_Your assignment_: All of the listing, from first line to last, should be output exactly; the pictures stay out.
_ _ _ _
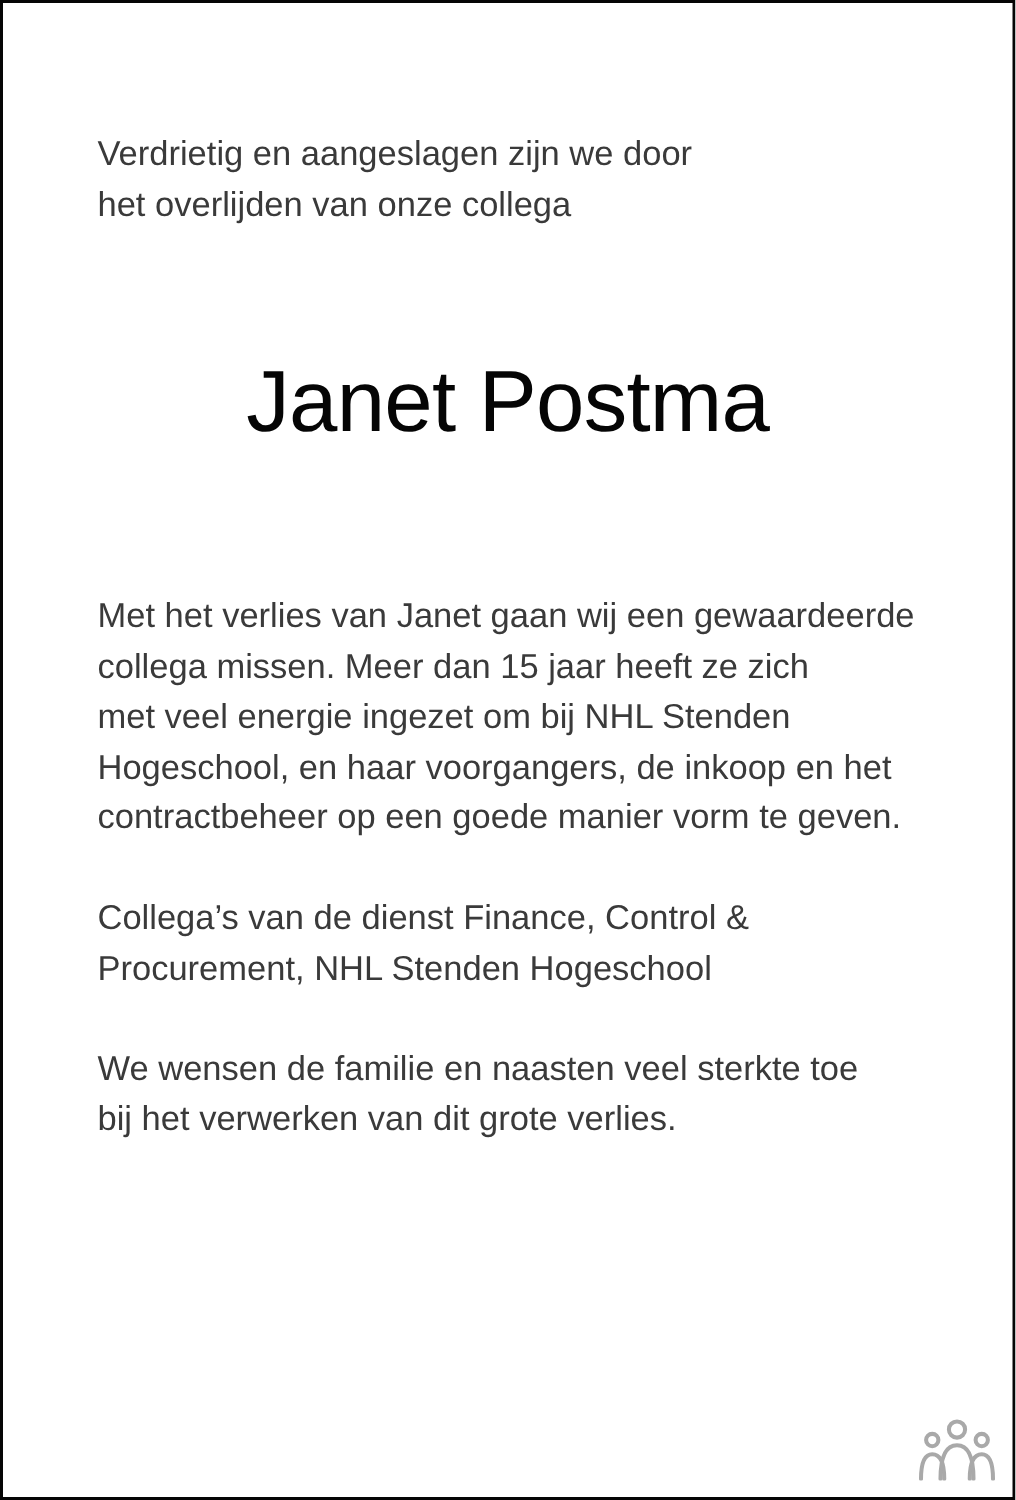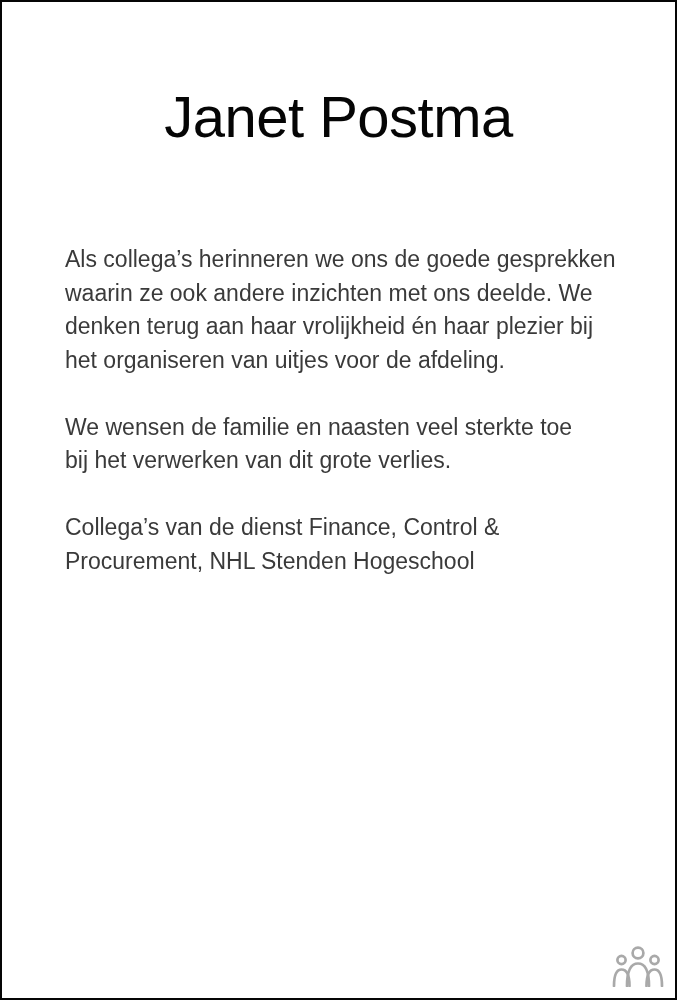--- a/index.html
+++ b/index.html
@@ -60,6 +60,8 @@
 
 <div class="notice">
 
+  <p class="intro">Verdrietig en aangeslagen zijn we door
+het overlijden van onze collega</p>
 
   <h1 class="deceased-name">Janet Postma</h1>
 

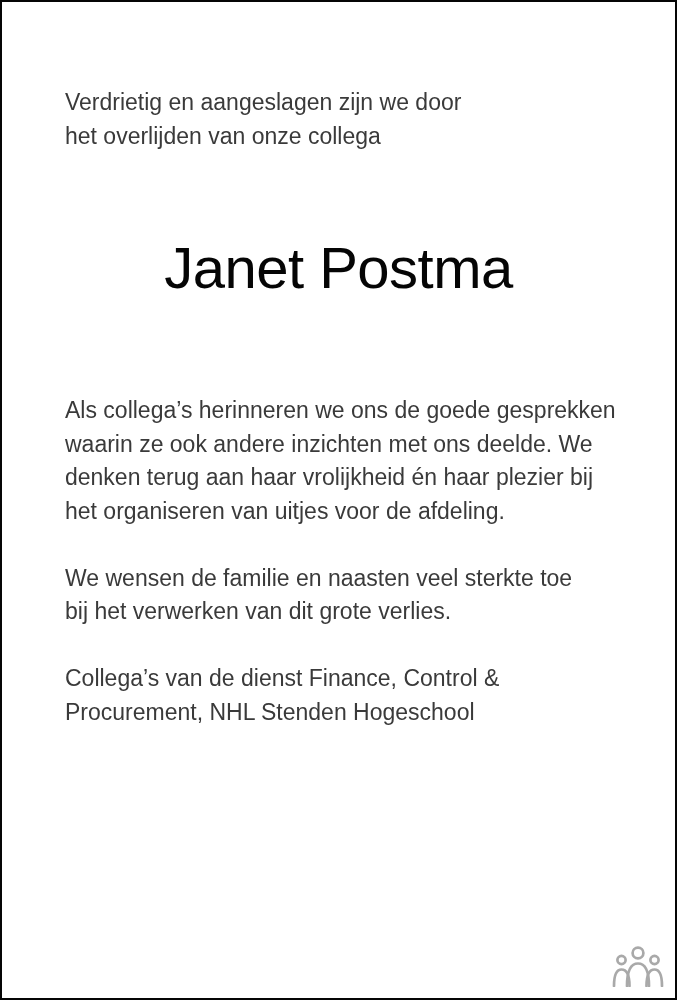--- a/index.html
+++ b/index.html
@@ -66,6 +66,11 @@
   <h1 class="deceased-name">Janet Postma</h1>
 
   <div class="body-text">
+    <p>Met het verlies van Janet gaan wij een gewaardeerde
+collega missen. Meer dan 15 jaar heeft ze zich
+met veel energie ingezet om bij NHL Stenden
+Hogeschool, en haar voorgangers, de inkoop en het
+contractbeheer op een goede manier vorm te geven.</p>
     <p>Als collega’s herinneren we ons de goede gesprekken
 waarin ze ook andere inzichten met ons deelde. We
 denken terug aan haar vrolijkheid én haar plezier bij

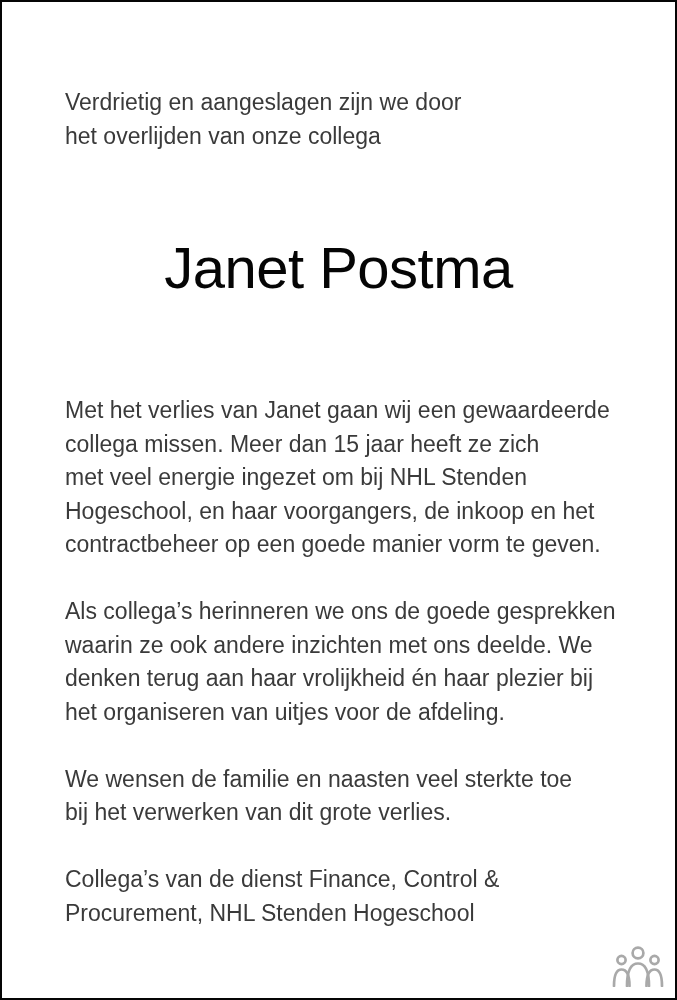--- a/index.html
+++ b/index.html
@@ -71,10 +71,6 @@
 met veel energie ingezet om bij NHL Stenden
 Hogeschool, en haar voorgangers, de inkoop en het
 contractbeheer op een goede manier vorm te geven.</p>
-    <p>Als collega’s herinneren we ons de goede gesprekken
-waarin ze ook andere inzichten met ons deelde. We
-denken terug aan haar vrolijkheid én haar plezier bij
-het organiseren van uitjes voor de afdeling.</p>
     <p>We wensen de familie en naasten veel sterkte toe
 bij het verwerken van dit grote verlies.</p>
     <p>Collega’s van de dienst Finance, Control &amp;

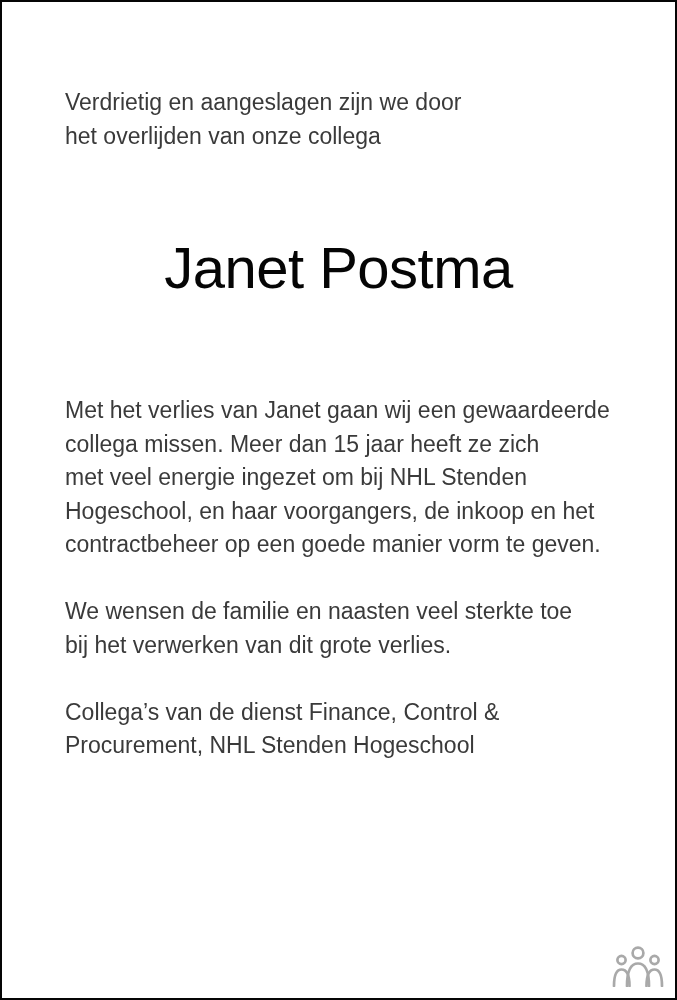--- a/index.html
+++ b/index.html
@@ -71,10 +71,10 @@
 met veel energie ingezet om bij NHL Stenden
 Hogeschool, en haar voorgangers, de inkoop en het
 contractbeheer op een goede manier vorm te geven.</p>
+    <p>Collega’s van de dienst Finance, Control &amp;
+Procurement, NHL Stenden Hogeschool</p>
     <p>We wensen de familie en naasten veel sterkte toe
 bij het verwerken van dit grote verlies.</p>
-    <p>Collega’s van de dienst Finance, Control &amp;
-Procurement, NHL Stenden Hogeschool</p>
   </div>
 
   <svg class="footer-icon" viewBox="0 0 52 41" fill="none" xmlns="http://www.w3.org/2000/svg">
_ _ _ _
_Written response_:
--- a/index.html
+++ b/index.html
@@ -60,6 +60,8 @@
 
 <div class="notice">
 
+  <p class="intro">Verdrietig en aangeslagen zijn we door
+het overlijden van onze collega</p>
 
   <h1 class="deceased-name">Janet Postma</h1>
 

--- a/index.html
+++ b/index.html
@@ -66,6 +66,11 @@
   <h1 class="deceased-name">Janet Postma</h1>
 
   <div class="body-text">
+    <p>Met het verlies van Janet gaan wij een gewaardeerde
+collega missen. Meer dan 15 jaar heeft ze zich
+met veel energie ingezet om bij NHL Stenden
+Hogeschool, en haar voorgangers, de inkoop en het
+contractbeheer op een goede manier vorm te geven.</p>
     <p>Als collega’s herinneren we ons de goede gesprekken
 waarin ze ook andere inzichten met ons deelde. We
 denken terug aan haar vrolijkheid én haar plezier bij

--- a/index.html
+++ b/index.html
@@ -71,10 +71,6 @@
 met veel energie ingezet om bij NHL Stenden
 Hogeschool, en haar voorgangers, de inkoop en het
 contractbeheer op een goede manier vorm te geven.</p>
-    <p>Als collega’s herinneren we ons de goede gesprekken
-waarin ze ook andere inzichten met ons deelde. We
-denken terug aan haar vrolijkheid én haar plezier bij
-het organiseren van uitjes voor de afdeling.</p>
     <p>We wensen de familie en naasten veel sterkte toe
 bij het verwerken van dit grote verlies.</p>
     <p>Collega’s van de dienst Finance, Control &amp;

--- a/index.html
+++ b/index.html
@@ -71,10 +71,10 @@
 met veel energie ingezet om bij NHL Stenden
 Hogeschool, en haar voorgangers, de inkoop en het
 contractbeheer op een goede manier vorm te geven.</p>
+    <p>Collega’s van de dienst Finance, Control &amp;
+Procurement, NHL Stenden Hogeschool</p>
     <p>We wensen de familie en naasten veel sterkte toe
 bij het verwerken van dit grote verlies.</p>
-    <p>Collega’s van de dienst Finance, Control &amp;
-Procurement, NHL Stenden Hogeschool</p>
   </div>
 
   <svg class="footer-icon" viewBox="0 0 52 41" fill="none" xmlns="http://www.w3.org/2000/svg">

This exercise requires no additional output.